By Marli Bosler
As Stanford attempts to crack down on gatherings, frosh say parties often go unreported because students are reluctant to turn each other in for violations of University policies.
Last Saturday, The Fountain Hopper (FoHo) reported on one of the most egregious yet: Around 100 people without masks attended a party at the 680 courtyard near Florence Moore Hall, and the Stanford University Department of Public Service (SUDPS) was called in to break up the gathering, according to the campus newsletter.
Kiara Bacasen ’21, a resident assistant (RA) in Lantana, confirmed that many RAs found students returning to their dorms very late on the night of the party.
“I’m not surprised at all,” said Francesca Malayeri ’24, who is living on campus.
In Malayeri’s view, frosh have been the most “COVID-reckless” people on campus. She has seen social media posts of some attending house parties in San Francisco and Menlo Park on the weekends, she said.
While Student Affairs spokesperson Pat Harris declined to confirm whether or not the gathering at 680 was under review, University administrators sent an email on Thursday to students living on campus, warning against on-campus parties.
The email reiterated that high-level violations of the Campus Compact — such as hosting or attending indoor parties or outdoor gatherings not in accordance with public health measures — may result in removal from campus.
“Attending a party blatantly disregards the health and safety of yourself and everyone around you,” wrote Vice Provost for Student Affairs Susie Brubaker-Cole and Senior Associate Vice Provost Mona Hicks. “It is unacceptable.”
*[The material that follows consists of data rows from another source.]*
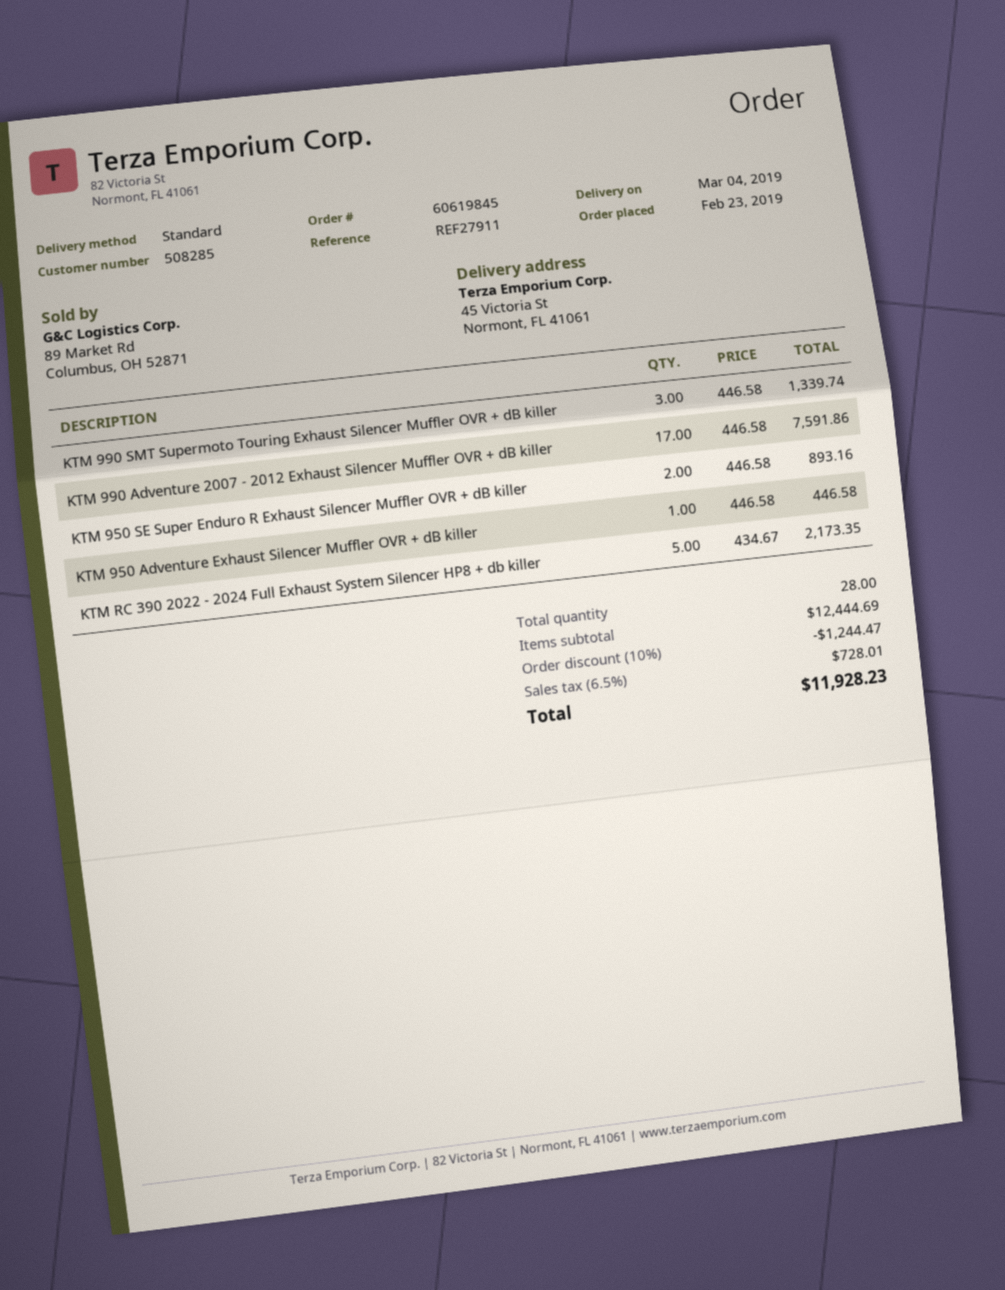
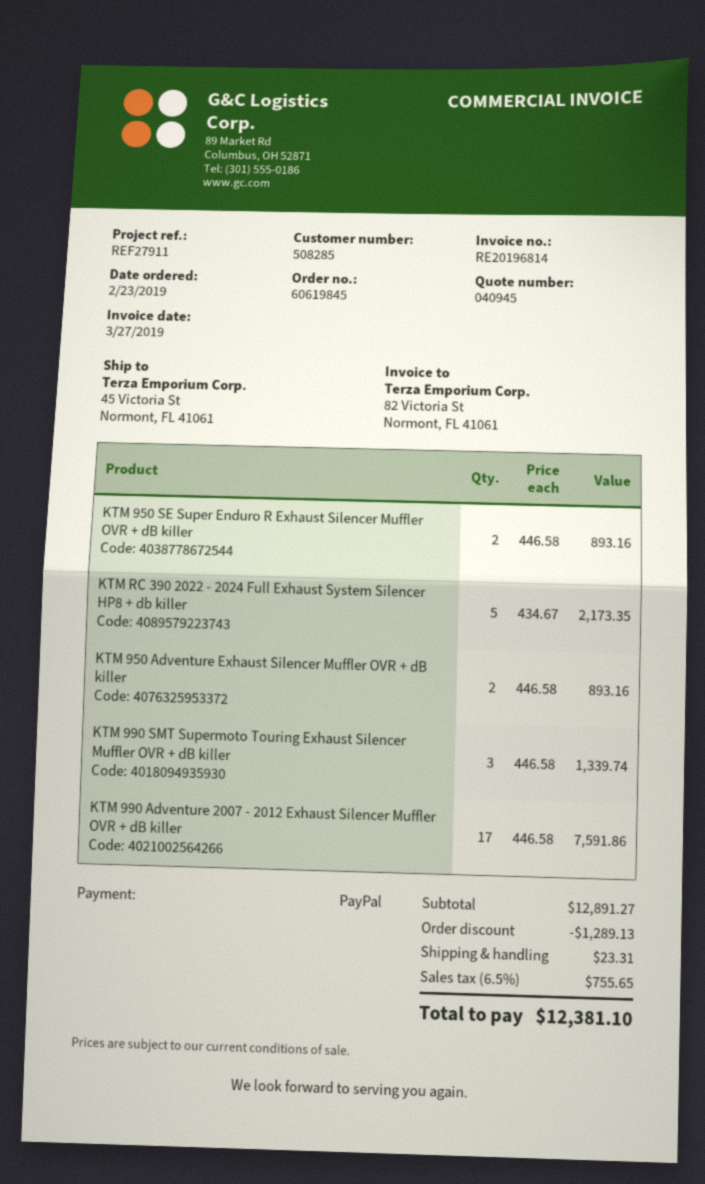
KTM 950 Adventure Exhaust Silencer Muffler OVR + dB killer: 1 x 446.58 = 446.58 -> 2 x 446.58 = 893.16
subtotal: 12444.69 -> 12891.27
discount: 1244.47 -> 1289.13
shipping: none -> 23.31
tax: 6.5% = 728.01 -> 6.5% = 755.65
total: 11928.23 -> 12381.10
Brubaker-Cole and Hicks also wrote that University staff may ask the Stanford University Department of Public Service (SUDPS) for “support” when gatherings are too large for one or two staff members to intervene.
While the Dean of Students’ office is responsible for handling Campus Compact violations, the University administration relies on community members to report their classmates’ infractions. According to Bacasen, this is something that undergraduates and RAs are reluctant to do: Whether or not someone loses housing security over Campus Compact violations is not a burden that should fall on RAs, she said.
“We have been told over and over again that our job is education, not enforcement,” she said.
Students do not usually face disciplinary action for breaking the rules unless an RA catches them in the act, according to Jacob Dunlop ’24.
“Word of mouth never really gets enforced,” he said.
Dunlop added that students may keep quiet about gatherings due to a shared understanding of the emotional toll of social isolation. Because students are widely struggling with mental health related issues while living on campus, “there is an air of understanding, or nonjudgment,” around social gatherings, he told The Daily.
Some students, however, said they were content with the rules surrounding social life on campus.
“It’s really not something to complain about,” said Nejat Demal ’24.
Malayeri agreed, saying that she prefers to socialize in smaller groups with her friends. Currently, students are currently allowed to socialize without masks in a stable household of up to eight people. As for people who prefer to socialize in big groups, Malayeri said they “aren’t necessarily taking it well.”
According to Dunlop, students have begun to gather more secretively, despite the University’s clear prohibition of parties during the pandemic.
“A lot [of gatherings] were stung last quarter,” he said. “A lot of people have learned to host them outdoors.”
This secrecy has had repercussions for both public health and student wellbeing. One student, who requested anonymity out of fear of retaliation, said that another student took advantage of her at an indoor gathering when she was too inebriated to be aware of her surroundings or who she was with.
After criticism of its reporting policy, the University has offered Campus Compact amnesty to all survivors and witnesses of sexual violence. Still, the student’s story illustrates “the dangers of what could happen to people that are too afraid of getting in trouble to report anything,” she said.
Despite the University’s consistent stance against social gatherings, students on campus have varying opinions on being responsible for reporting their peers, she added.
“There’s definitely a divide between people who are worried about their health and the health of others and the people who are just kind of here to have fun,” she said.